• Work instruction: Each line below from the one containing "Wolfcreek Shad Bloody" through the one containing "total: 5810.10 -> 6164.18" is to be given again exactly, and no line outside that span.

══ Provided records

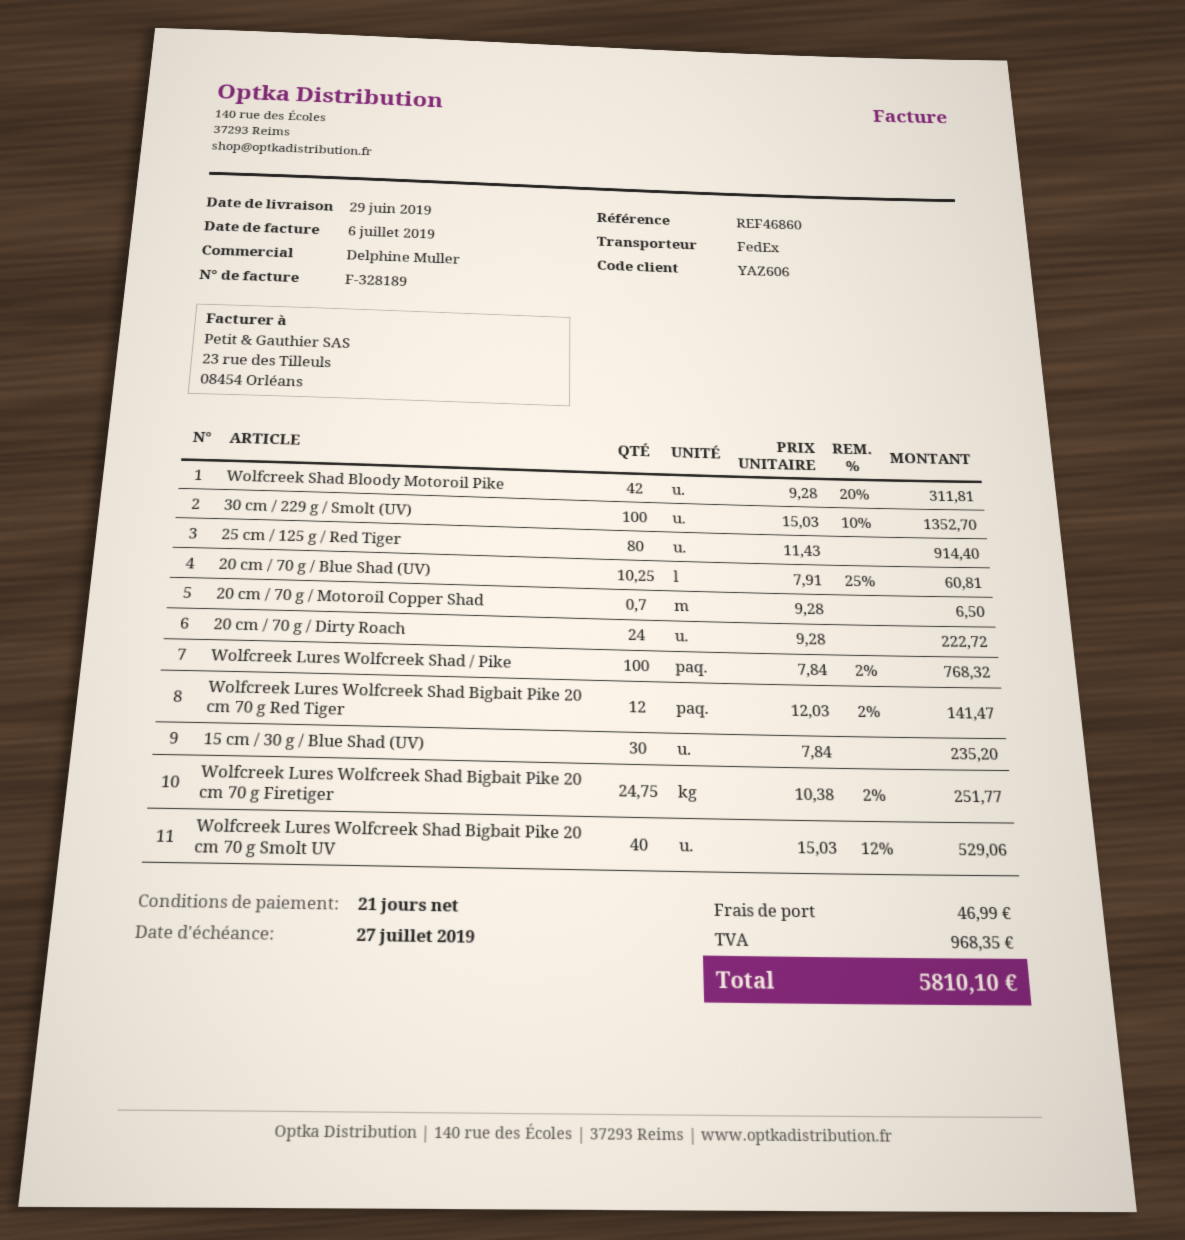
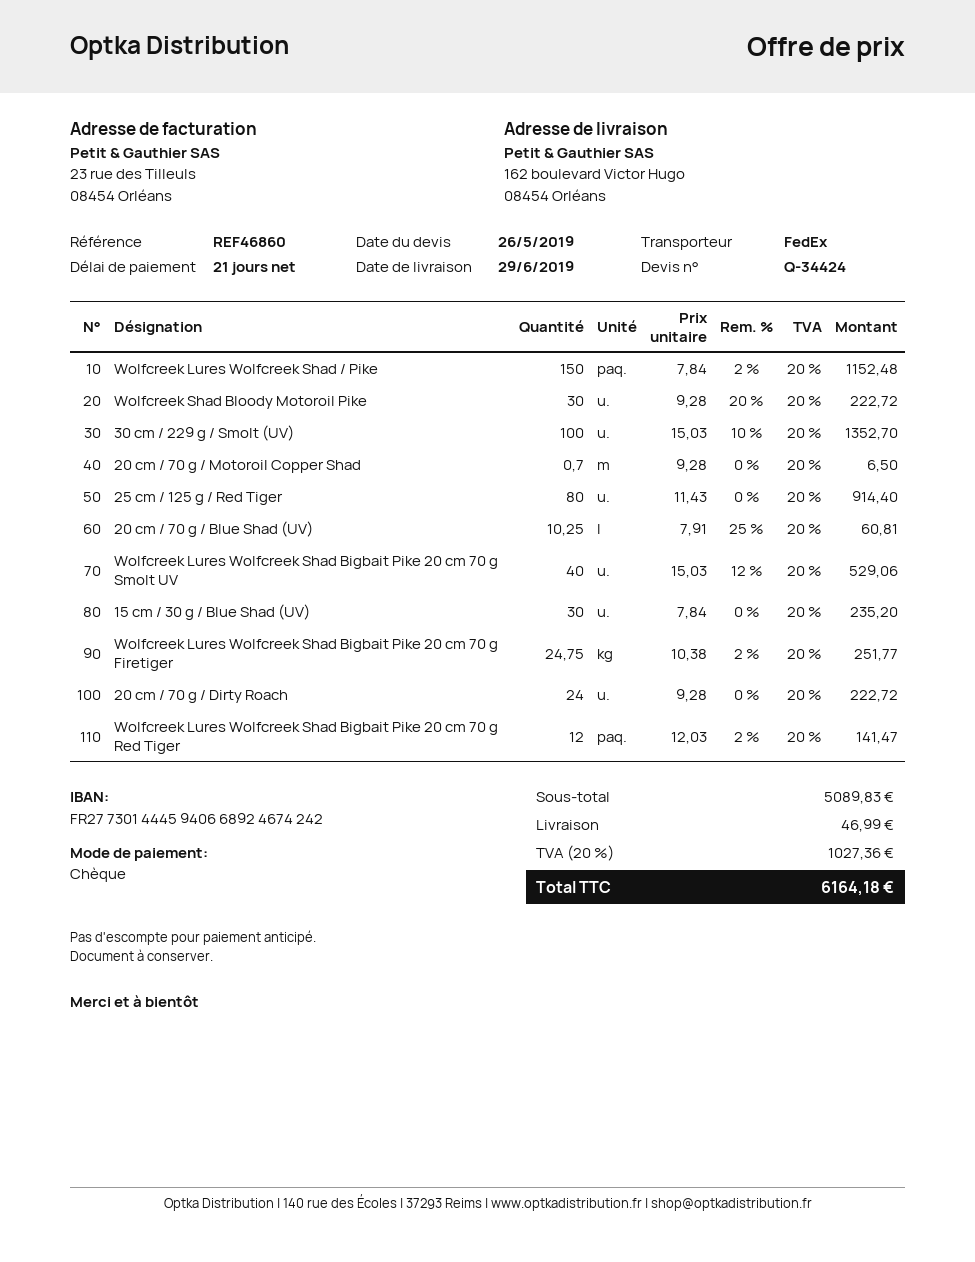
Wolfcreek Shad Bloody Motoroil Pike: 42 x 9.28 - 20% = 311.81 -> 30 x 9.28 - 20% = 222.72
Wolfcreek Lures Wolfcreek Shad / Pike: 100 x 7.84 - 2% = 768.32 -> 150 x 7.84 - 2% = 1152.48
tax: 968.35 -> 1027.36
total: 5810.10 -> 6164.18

════
══ Provided records

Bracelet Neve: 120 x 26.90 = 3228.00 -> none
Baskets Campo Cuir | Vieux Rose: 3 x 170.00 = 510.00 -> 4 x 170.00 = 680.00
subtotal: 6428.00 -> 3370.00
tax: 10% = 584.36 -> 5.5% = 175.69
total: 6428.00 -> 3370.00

════
══ Provided records

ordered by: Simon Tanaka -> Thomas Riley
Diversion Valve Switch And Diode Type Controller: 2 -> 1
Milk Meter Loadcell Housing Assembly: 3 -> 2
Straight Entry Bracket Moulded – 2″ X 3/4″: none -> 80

════

• Exercise output:
Wolfcreek Shad Bloody Motoroil Pike: 42 x 9.28 - 20% = 311.81 -> 30 x 9.28 - 20% = 222.72
Wolfcreek Lures Wolfcreek Shad / Pike: 100 x 7.84 - 2% = 768.32 -> 150 x 7.84 - 2% = 1152.48
tax: 968.35 -> 1027.36
total: 5810.10 -> 6164.18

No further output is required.